On a retrouvé Cyrille "Nano" Lefranc, l'organisateur de tournois qui a inspiré la création de la PES League


Au début des années 2000, Sillery, un village de Champagne, est devenu, en quelques mois, un lieu incontournable pour les fans d'International Superstar Soccer puis de Pro Evolution Soccer, au point d'attirer l'attention des médias et de Konami, qui ont amplifié le phénomène.


Cette notoriété aussi soudaine qu'inattendue, cette commune de 1.700 âmes, située près de Reims, la doit à la passion de Cyrille Lefranc, alias "Nano" et de ses amis. Après s'être mis en retrait en 2004 pour se consacrer à sa vie de famille et sa carrière professionnelle, il a récemment fait son retour comme simple joueur sur eFootball et a accepté de revenir avec nous sur ces folles années... Tout d’abord, peux-tu nous rappeler quand et comment ton histoire avec les tournois d'ISS/PES a débuté ? Qu’est-ce qui t’a poussé à te lancer là-dedans, il y a un peu plus de 20 ans (pardon pour le coup de vieux !) ? Les fans de PES ont retenu ton nom, mais étais-tu seul ou bien était-ce un travail d’équipe ?

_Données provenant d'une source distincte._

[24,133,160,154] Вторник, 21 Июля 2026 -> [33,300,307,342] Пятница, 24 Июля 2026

« Une partie de la communauté ISS/PES de l’époque me connaît plutôt sous le pseudonyme de “Nano”. Je suis effectivement à l’initiative des premiers tournois d'ISS organisés à “grande échelle” (pour l’époque) Je suis aussi le co-fondateur de la première communauté Internet autour de ce jeu via le portail web appelé à l’époque iss-online.net. Durant 4 à 5 ans au début des années 2000, alors que le football de Konami s’implante doucement sur Playstation 1 en France, nous organisons à Sillery les premiers tournois d'ISS réunissant au début une cinquantaine de joueurs, puis très vite jusqu’à 164 joueurs (Capacité limite de la salle qui nous recevait) venus de toute la France (voire de certains pays frontaliers).

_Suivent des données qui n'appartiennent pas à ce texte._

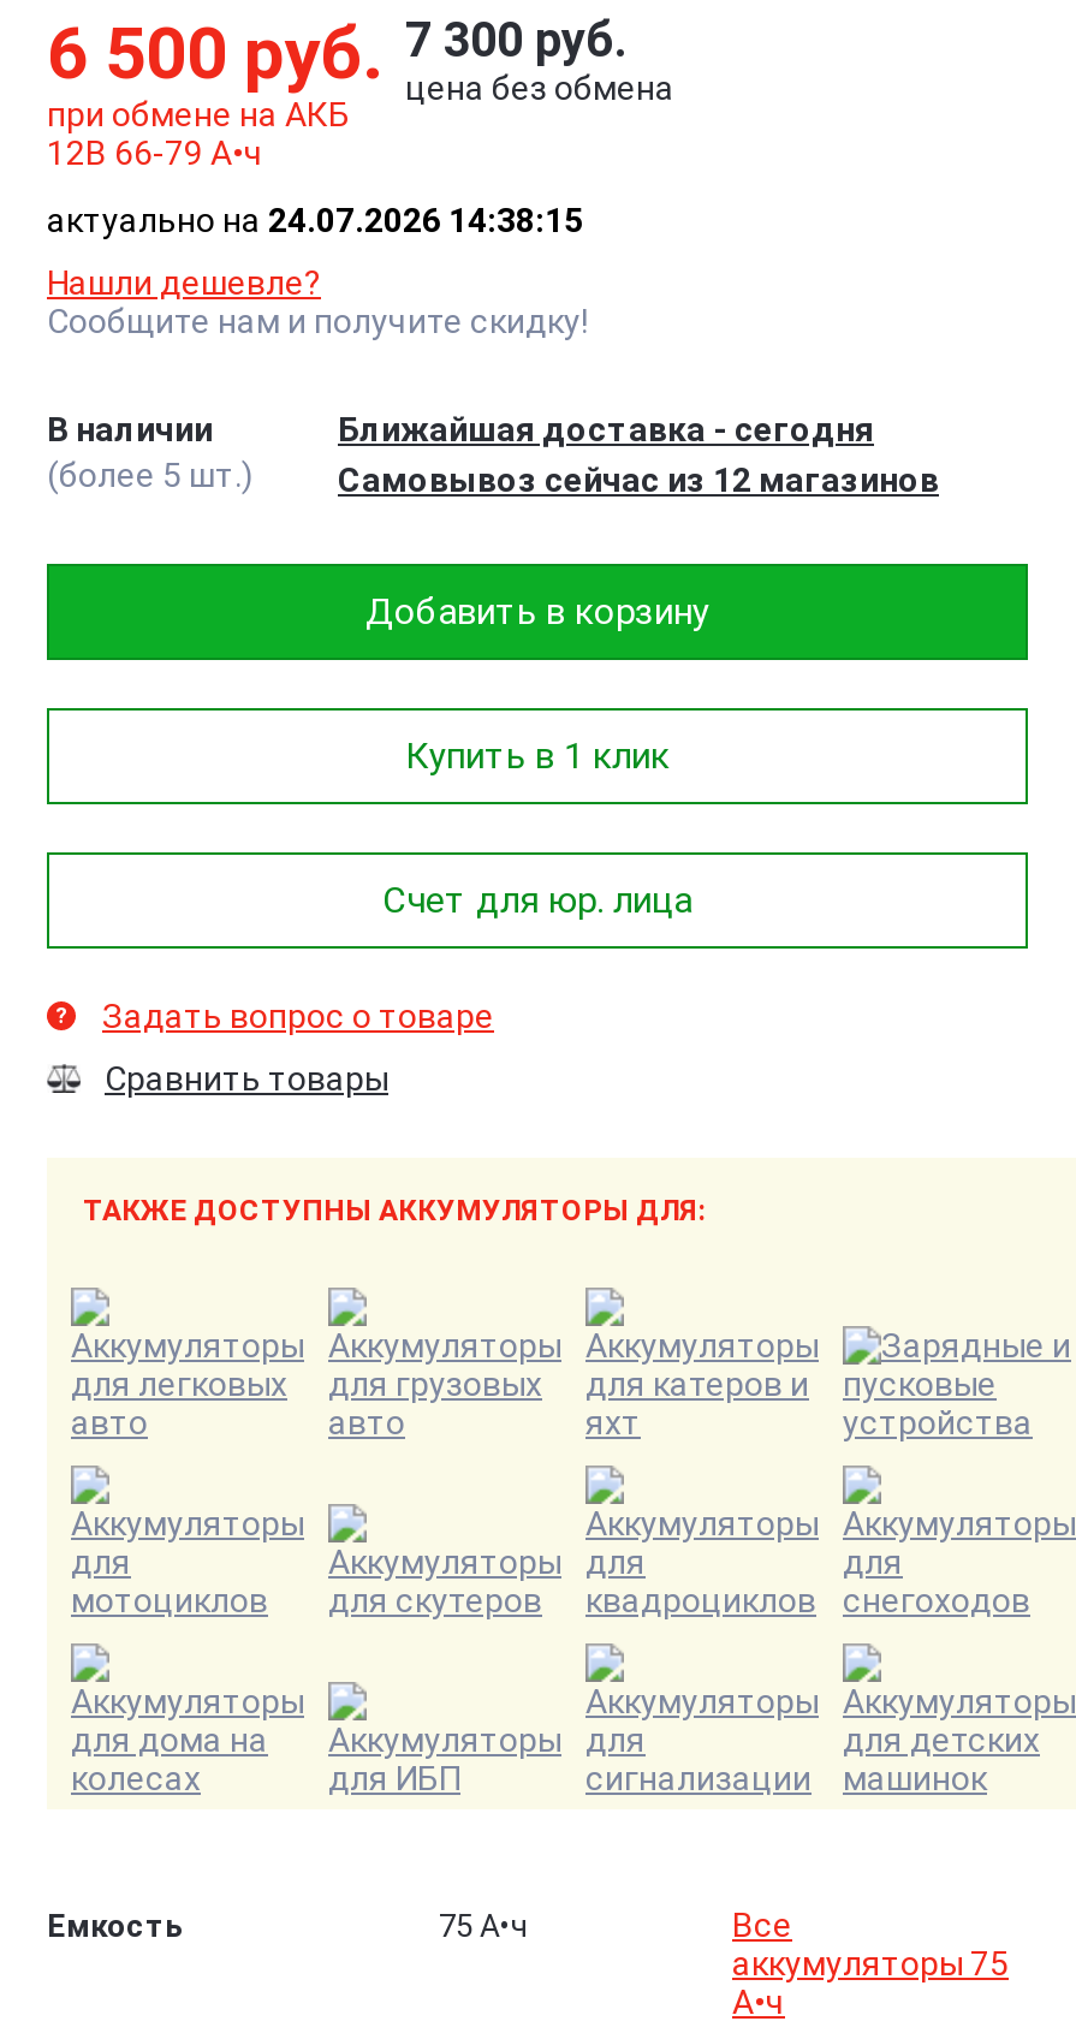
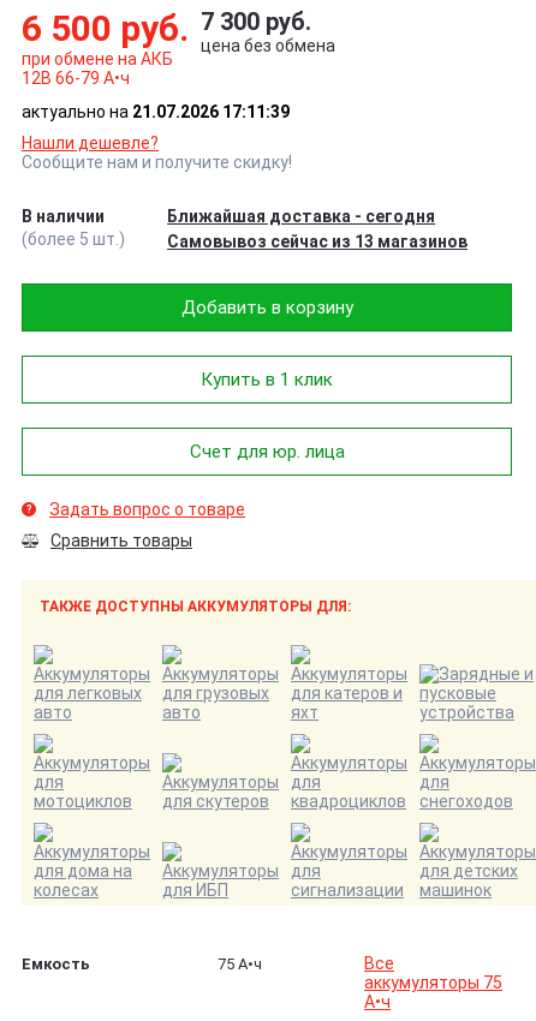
[47,201,583,240] актуально на 24.07.2026 14:38:15 -> [22,102,290,122] актуально на 21.07.2026 17:11:39
[338,461,939,500] Самовывоз сейчас из 12 магазинов -> [167,232,467,251] Самовывоз сейчас из 13 магазинов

Si l’idée d’organiser un tournoi est effectivement une idée personnelle, j’ai été bien accompagné à l’époque par d’autres joueurs comme “Memesse” devenu mon beau-frère depuis, la famille et d’autres amis joueurs de Sillery pour l’organisation de ces tournois. Nous passions des heures incalculables à jouer à ISS les uns chez les autres à en faire fumer les consoles, à en déformer nos doigts (véridique). J’aime la compétition et surtout les défis, les projets (qui rythment toujours ma vie encore aujourd'hui)… C’est donc assez naturellement, qu’en 1999, me prend l’envie de réunir mes proches dans une salle pour un tournoi sympa, ailleurs que dans nos propres salons ! »




Est-ce que tu as été surpris par un tel succès ? De voir des gens faire des heures de voiture pour venir jouer ? Jusqu’à attirer l’attention des médias et de l’éditeur du jeu ? Dans un monde où Internet était en 56K, sans réseaux sociaux, sans plateformes de streaming et qu’on ne parlait pas encore d’eSport…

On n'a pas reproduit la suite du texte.